__Assignment__: Each record should be copied exactly into the answer, and no picture should go with it.

__Source information__:

------------------------

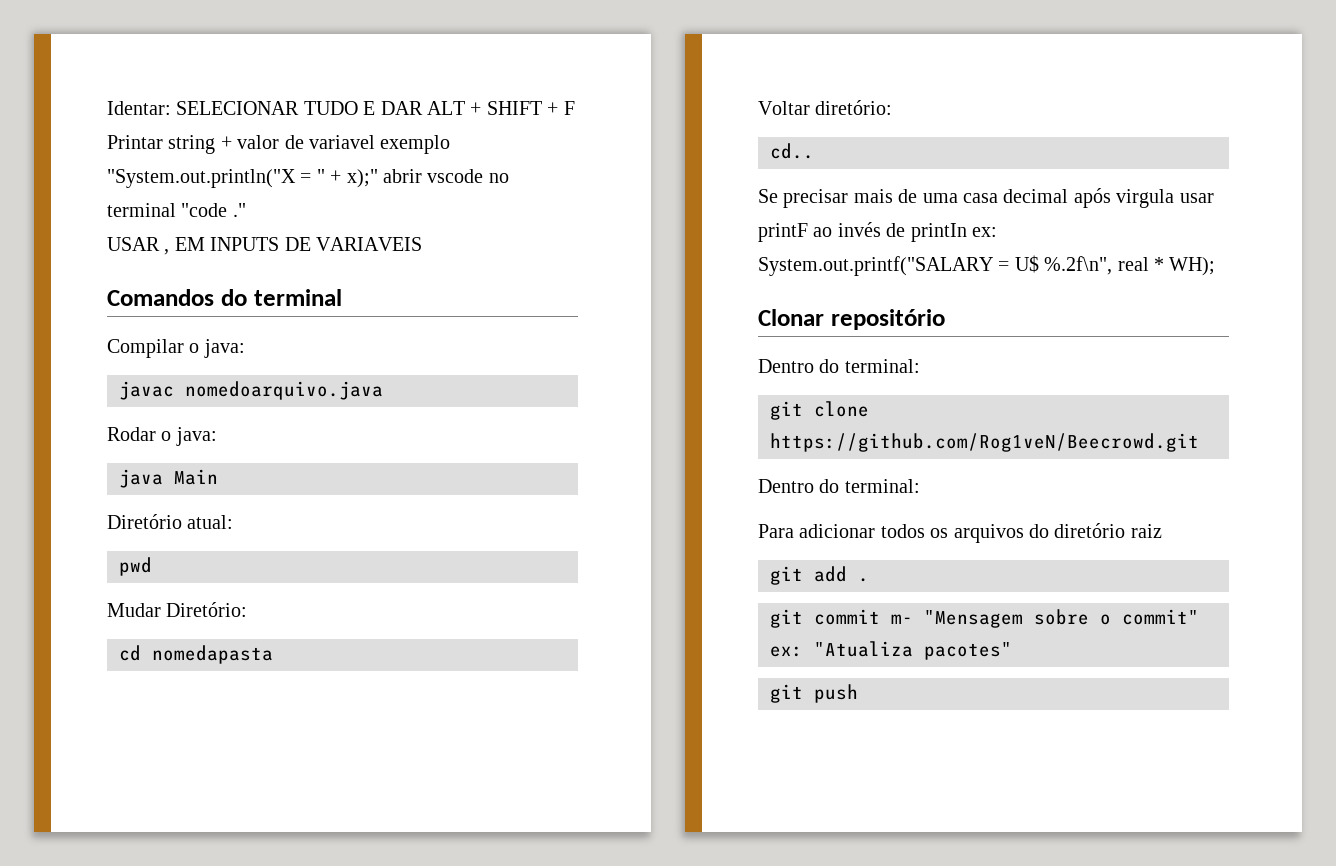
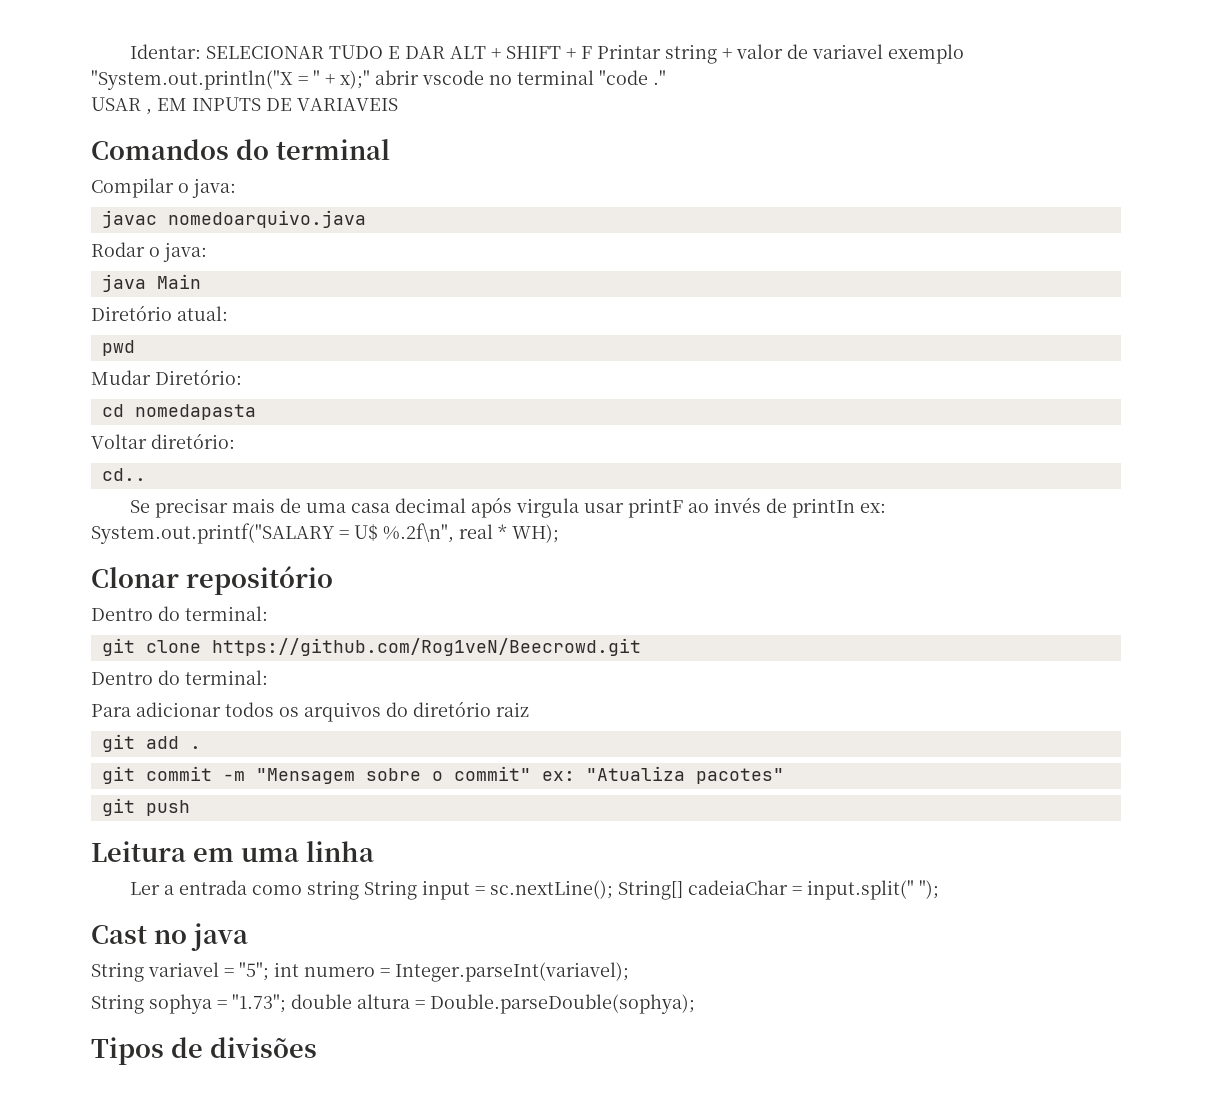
- git commit m- "Mensagem sobre o commit" ex: "Atualiza pacotes"
+ git commit -m "Mensagem sobre o commit" ex: "Atualiza pacotes"
+ Leitura em uma linha
+ Ler a entrada como string String input = sc.nextLine(); String[] cadeiaChar = input.split(" ");
+ Cast no java
+ String variavel = "5"; int numero = Integer.parseInt(variavel);
+ String sophya = "1.73"; double altura = Double.parseDouble(sophya);
+ Tipos de divisões

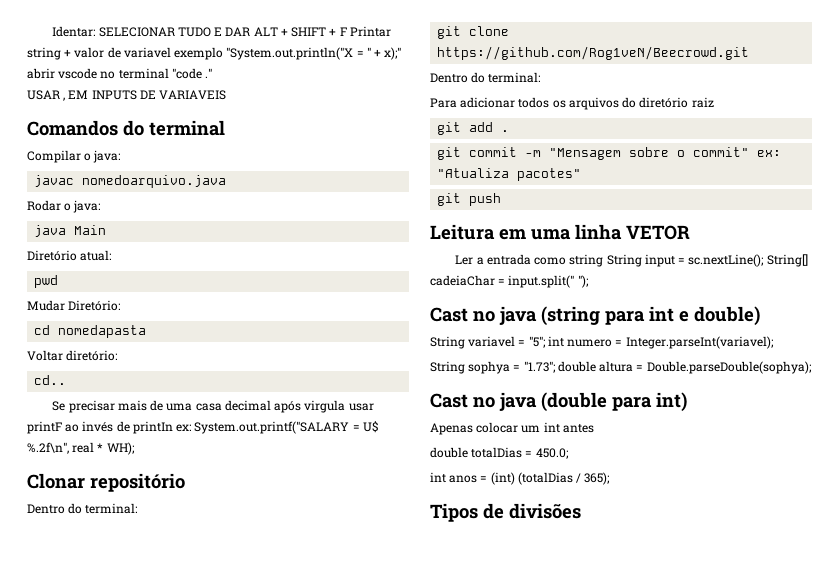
- Leitura em uma linha
+ Leitura em uma linha VETOR
- Cast no java
+ Cast no java (string para int e double)
+ Cast no java (double para int)
+ Apenas colocar um int antes
+ double totalDias = 450.0;
+ int anos = (int) (totalDias / 365);

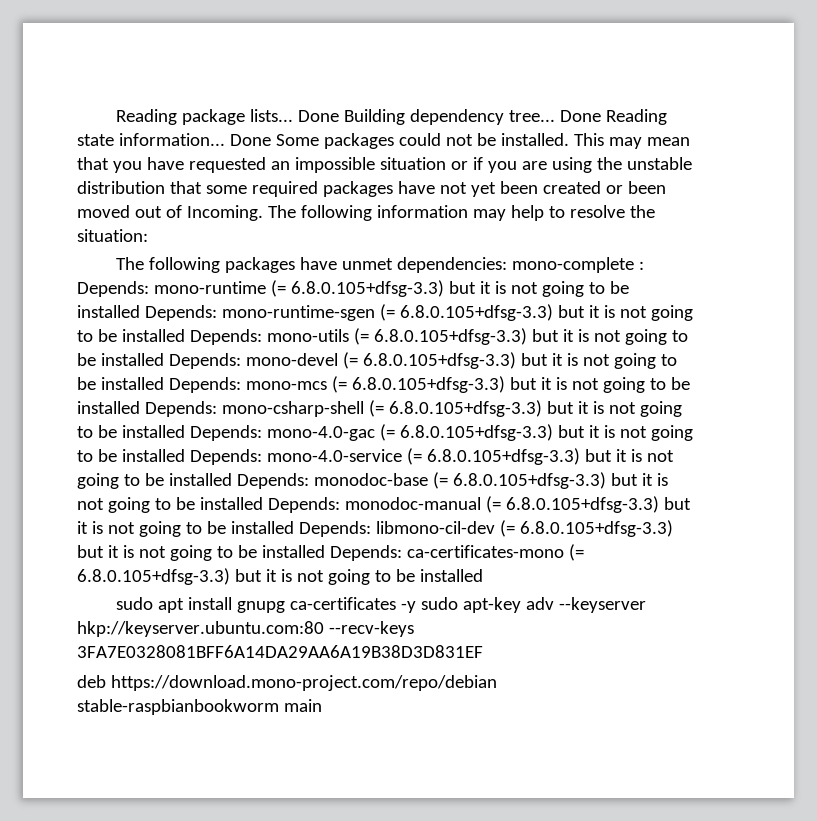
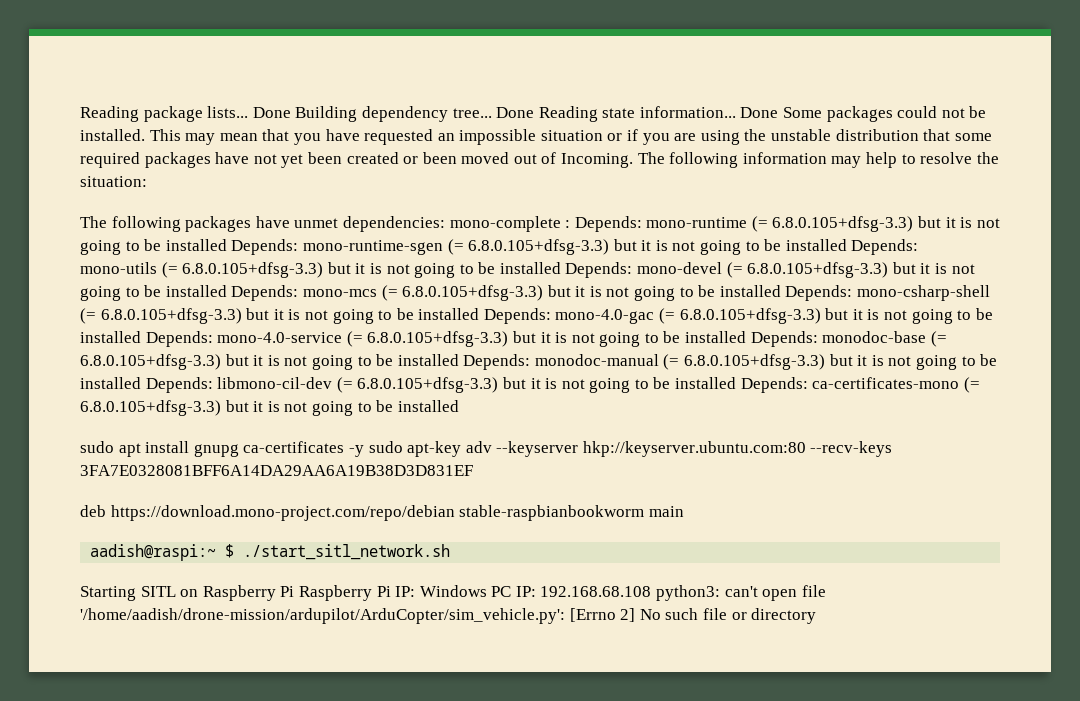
+ aadish@raspi:~ $ ./start_sitl_network.sh
+ Starting SITL on Raspberry Pi Raspberry Pi IP: Windows PC IP: 192.168.68.108 python3: can't open file '/home/aadish/drone-mission/ardupilot/ArduCopter/sim_vehicle.py': [Errno 2] No such file or directory

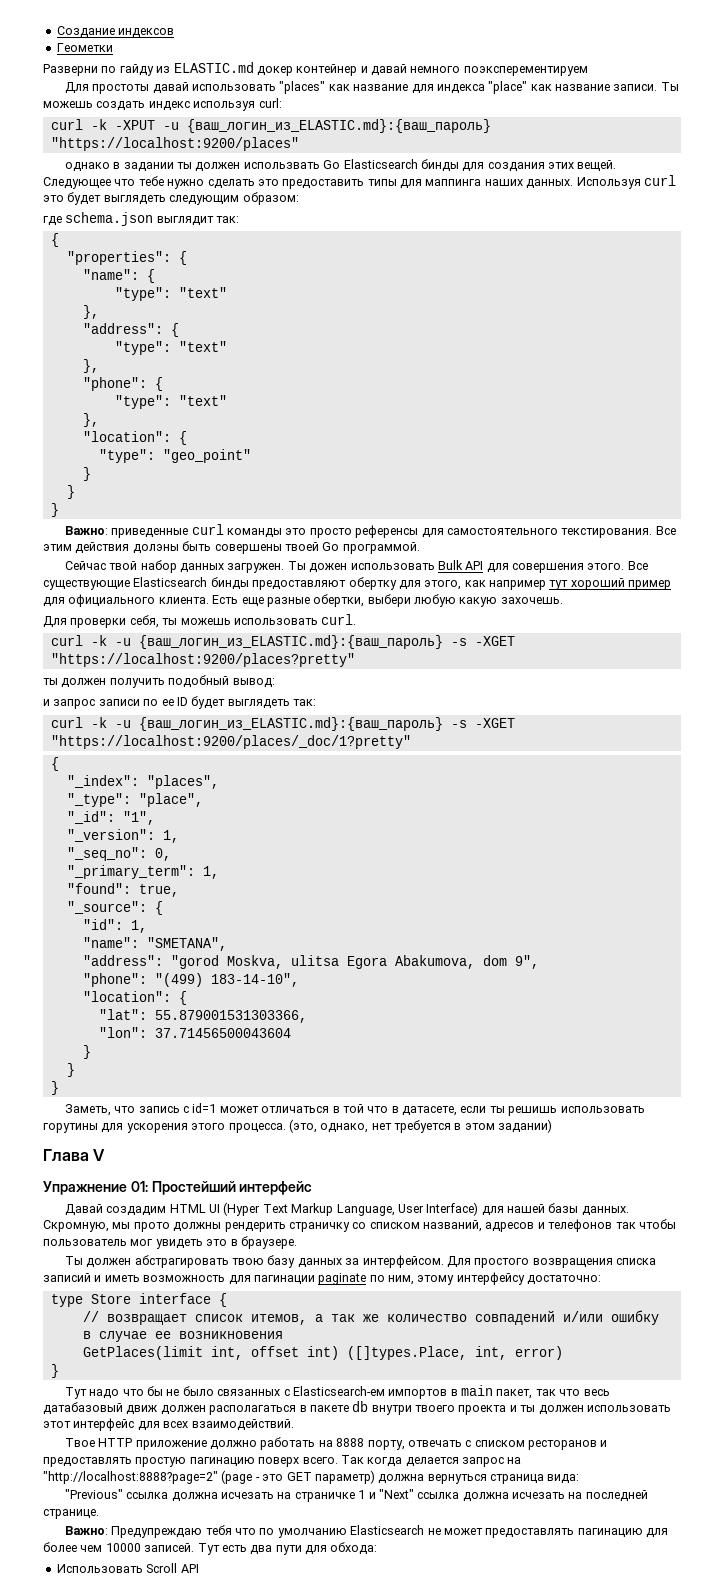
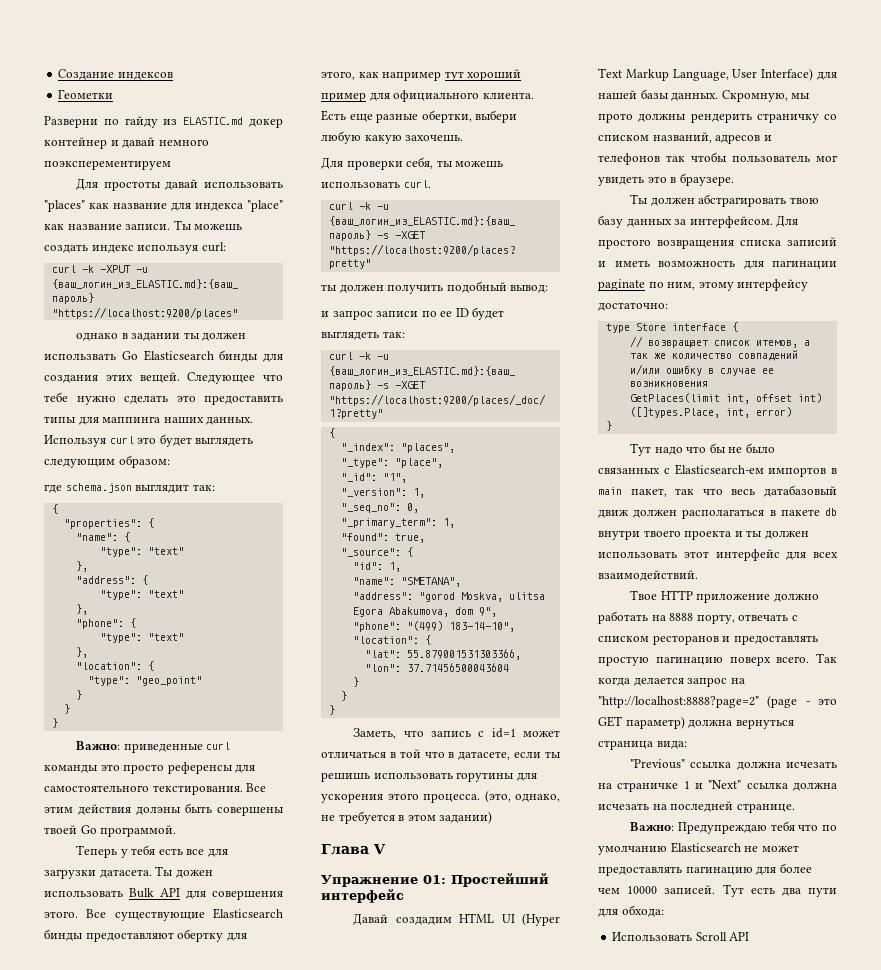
- Сейчас твой набор данных загружен.
+ Теперь у тебя есть все для загрузки датасета.
- (это, однако, нет требуется в этом задании)
+ (это, однако, не требуется в этом задании)

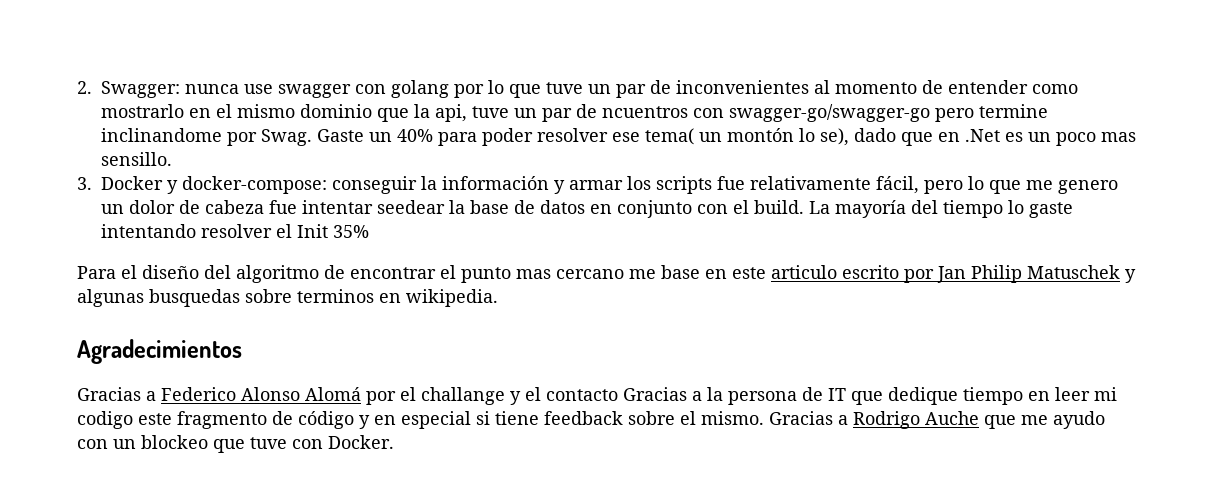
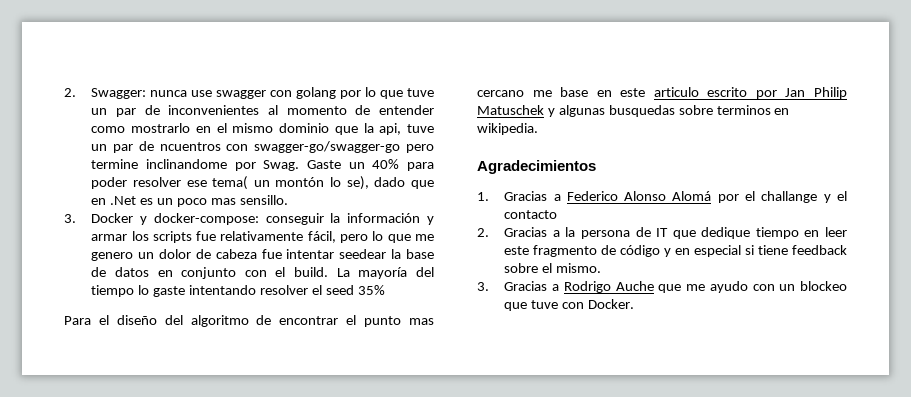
- La mayoría del tiempo lo gaste intentando resolver el Init 35%
+ La mayoría del tiempo lo gaste intentando resolver el seed 35%
- Gracias a Federico Alonso Alomá por el challange y el contacto Gracias a la persona de IT que dedique tiempo en leer mi codigo este fragmento de código y en especial si tiene feedback sobre el mismo. Gracias a Rodrigo Auche que me ayudo con un blockeo que tuve con Docker.
+ 1. Gracias a Federico Alonso Alomá por el challange y el contacto
+ 2. Gracias a la persona de IT que dedique tiempo en leer este fragmento de código y en especial si tiene feedback sobre el mismo.
+ 3. Gracias a Rodrigo Auche que me ayudo con un blockeo que tuve con Docker.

------------------------

__Result of the task__:
- git commit m- "Mensagem sobre o commit" ex: "Atualiza pacotes"
+ git commit -m "Mensagem sobre o commit" ex: "Atualiza pacotes"
+ Leitura em uma linha
+ Ler a entrada como string String input = sc.nextLine(); String[] cadeiaChar = input.split(" ");
+ Cast no java
+ String variavel = "5"; int numero = Integer.parseInt(variavel);
+ String sophya = "1.73"; double altura = Double.parseDouble(sophya);
+ Tipos de divisões

- Leitura em uma linha
+ Leitura em uma linha VETOR
- Cast no java
+ Cast no java (string para int e double)
+ Cast no java (double para int)
+ Apenas colocar um int antes
+ double totalDias = 450.0;
+ int anos = (int) (totalDias / 365);

+ aadish@raspi:~ $ ./start_sitl_network.sh
+ Starting SITL on Raspberry Pi Raspberry Pi IP: Windows PC IP: 192.168.68.108 python3: can't open file '/home/aadish/drone-mission/ardupilot/ArduCopter/sim_vehicle.py': [Errno 2] No such file or directory

- Сейчас твой набор данных загружен.
+ Теперь у тебя есть все для загрузки датасета.
- (это, однако, нет требуется в этом задании)
+ (это, однако, не требуется в этом задании)

- La mayoría del tiempo lo gaste intentando resolver el Init 35%
+ La mayoría del tiempo lo gaste intentando resolver el seed 35%
- Gracias a Federico Alonso Alomá por el challange y el contacto Gracias a la persona de IT que dedique tiempo en leer mi codigo este fragmento de código y en especial si tiene feedback sobre el mismo. Gracias a Rodrigo Auche que me ayudo con un blockeo que tuve con Docker.
+ 1. Gracias a Federico Alonso Alomá por el challange y el contacto
+ 2. Gracias a la persona de IT que dedique tiempo en leer este fragmento de código y en especial si tiene feedback sobre el mismo.
+ 3. Gracias a Rodrigo Auche que me ayudo con un blockeo que tuve con Docker.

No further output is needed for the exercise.